That would seem to be really bad news. I thought modern medical science was making the world healthier, at least in the U S of A. Yet the story tells us:
The report said that in 2010, 21.3 percent of women and 20.1 percent of men between ages 45 and 64 had at least two chronic health conditions. In 2000, the rate among men was 15.2 percent, and among women it was 16.9 percent. Increases were also seen in adults older than 65, with 49 percent of men and 42.5 percent of women reporting in 2010 that they had at least two chronic health conditions. In 2000, the rates were 39.2 percent of men and 35.8 percent of women. . . .
The increases were due mainly to rises in three conditions: hypertension, diabetes and cancer, according to the report. These increases may be due to more new cases, or due to people living longer with the conditions because of advances in medical treatments.
Could be, could be. Or maybe something else?

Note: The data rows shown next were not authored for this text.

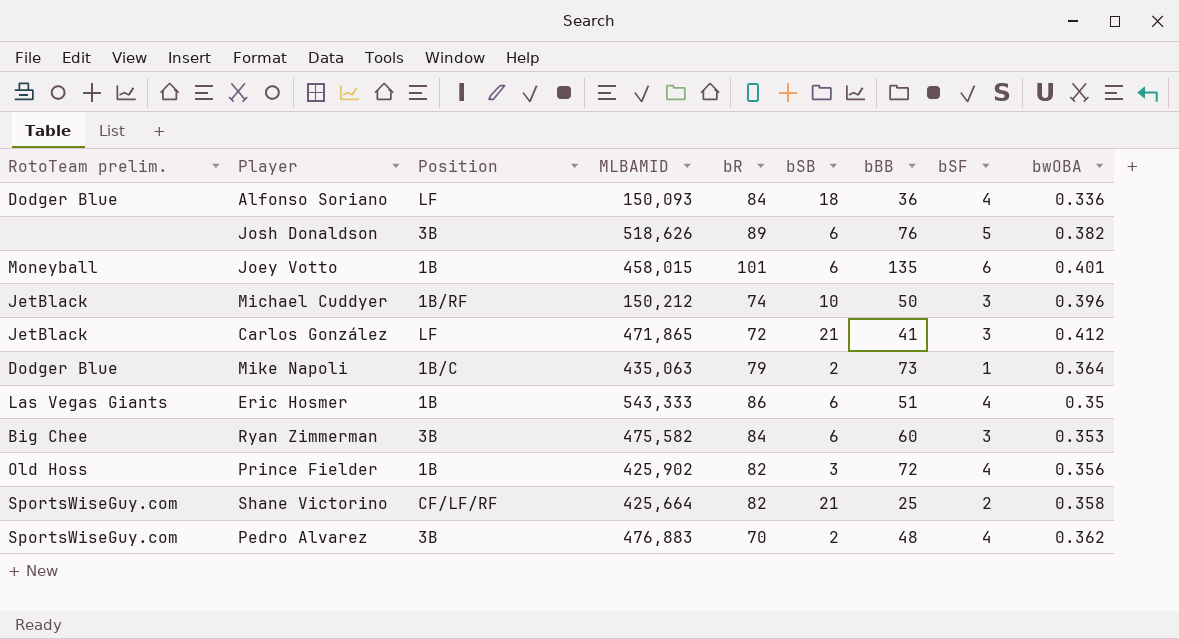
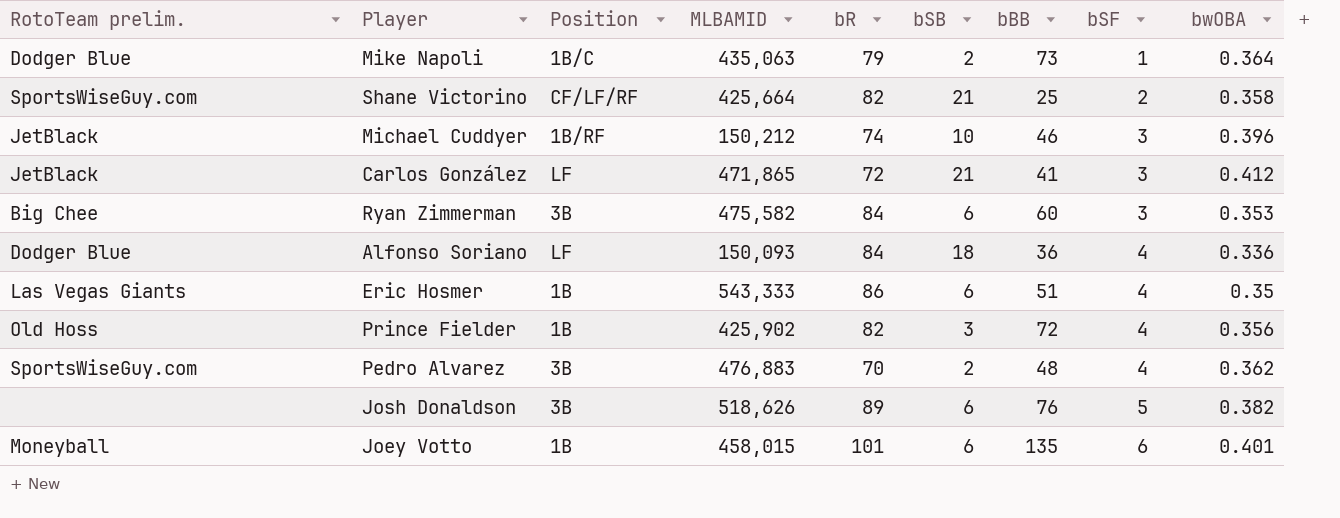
row order: none -> bSF ascending
Michael Cuddyer | bBB: 50 -> 46

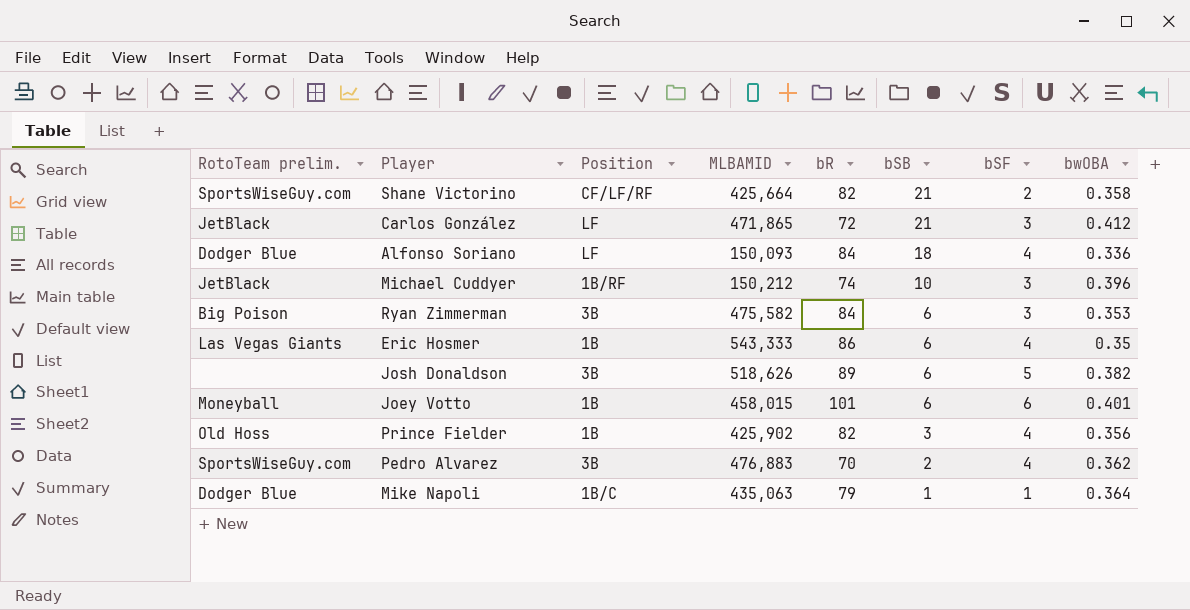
row order: bSF ascending -> bSB descending
column bBB | position: 7 -> none
Ryan Zimmerman | RotoTeam prelim.: Big Chee -> Big Poison
Mike Napoli | bSB: 2 -> 1

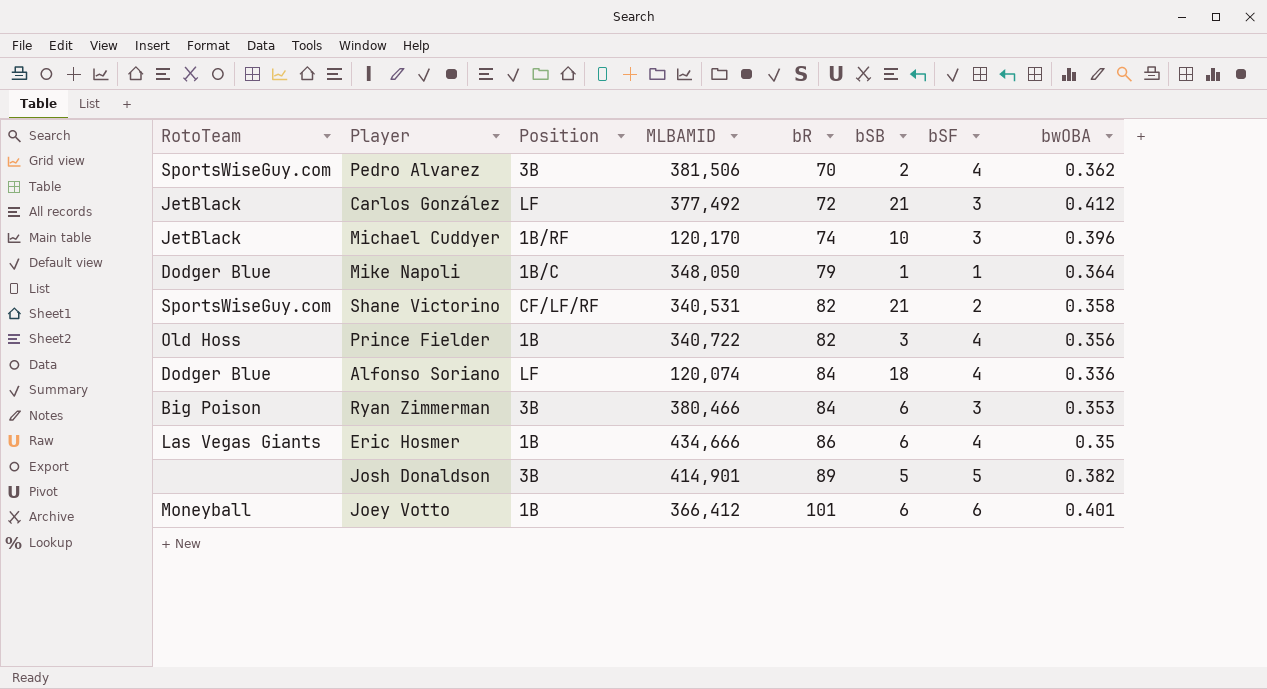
row order: bSB descending -> bR ascending
column name: RotoTeam prelim. -> RotoTeam
Pedro Alvarez | MLBAMID: 476,883 -> 381,506
Carlos González | MLBAMID: 471,865 -> 377,492
Michael Cuddyer | MLBAMID: 150,212 -> 120,170
Mike Napoli | MLBAMID: 435,063 -> 348,050
Shane Victorino | MLBAMID: 425,664 -> 340,531
Prince Fielder | MLBAMID: 425,902 -> 340,722
Alfonso Soriano | MLBAMID: 150,093 -> 120,074
Ryan Zimmerman | MLBAMID: 475,582 -> 380,466
Eric Hosmer | MLBAMID: 543,333 -> 434,666
Josh Donaldson | MLBAMID: 518,626 -> 414,901
Josh Donaldson | bSB: 6 -> 5
Joey Votto | MLBAMID: 458,015 -> 366,412

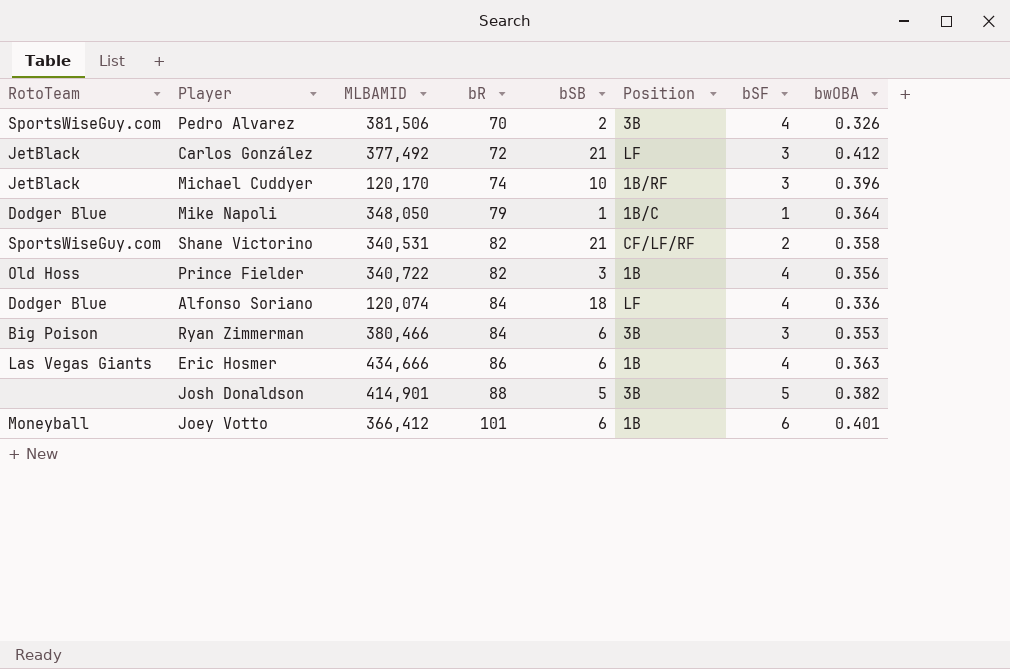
column Position | position: 3 -> 6
Pedro Alvarez | bwOBA: 0.362 -> 0.326
Eric Hosmer | bwOBA: 0.35 -> 0.363
Josh Donaldson | bR: 89 -> 88

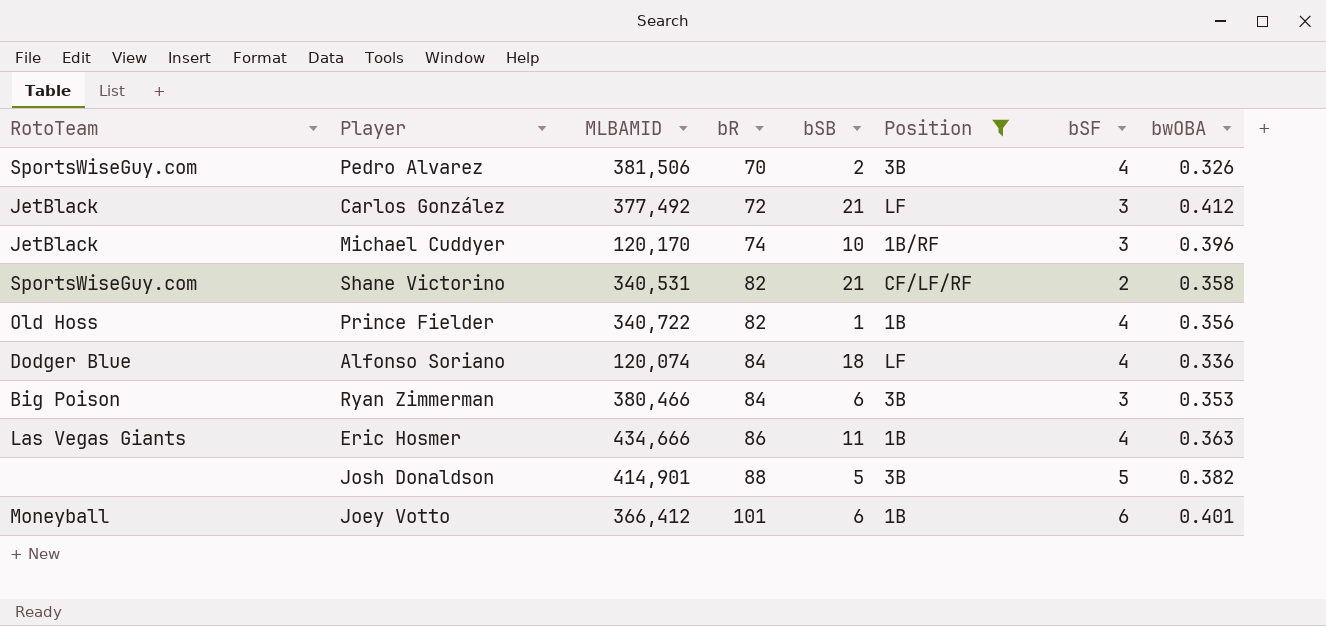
filter: none -> Position != 1B/C
Prince Fielder | bSB: 3 -> 1
Eric Hosmer | bSB: 6 -> 11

The report is based on data gathered during the National Health Interview Survey, in which participants complete a detailed questionnaire about their health status and health-related behaviors. Participants reported whether a physician has diagnosed them with any of nine chronic health conditions: hypertension, heart disease, diabetes, cancer, stroke, chronic bronchitis, emphysema, current asthma and kidney disease.My emphasis. Guess what else happened between 2000 and 2010? The definition of diabetes and hypertension were both changed to include more people; and more and more people were screened by mammography, PSA, colonoscopy and pap smears. Hence more and more people can report that a physician has diagnosed them with one the three chronic health conditions that drive these results. Are we actually sicker? That's a completely different question.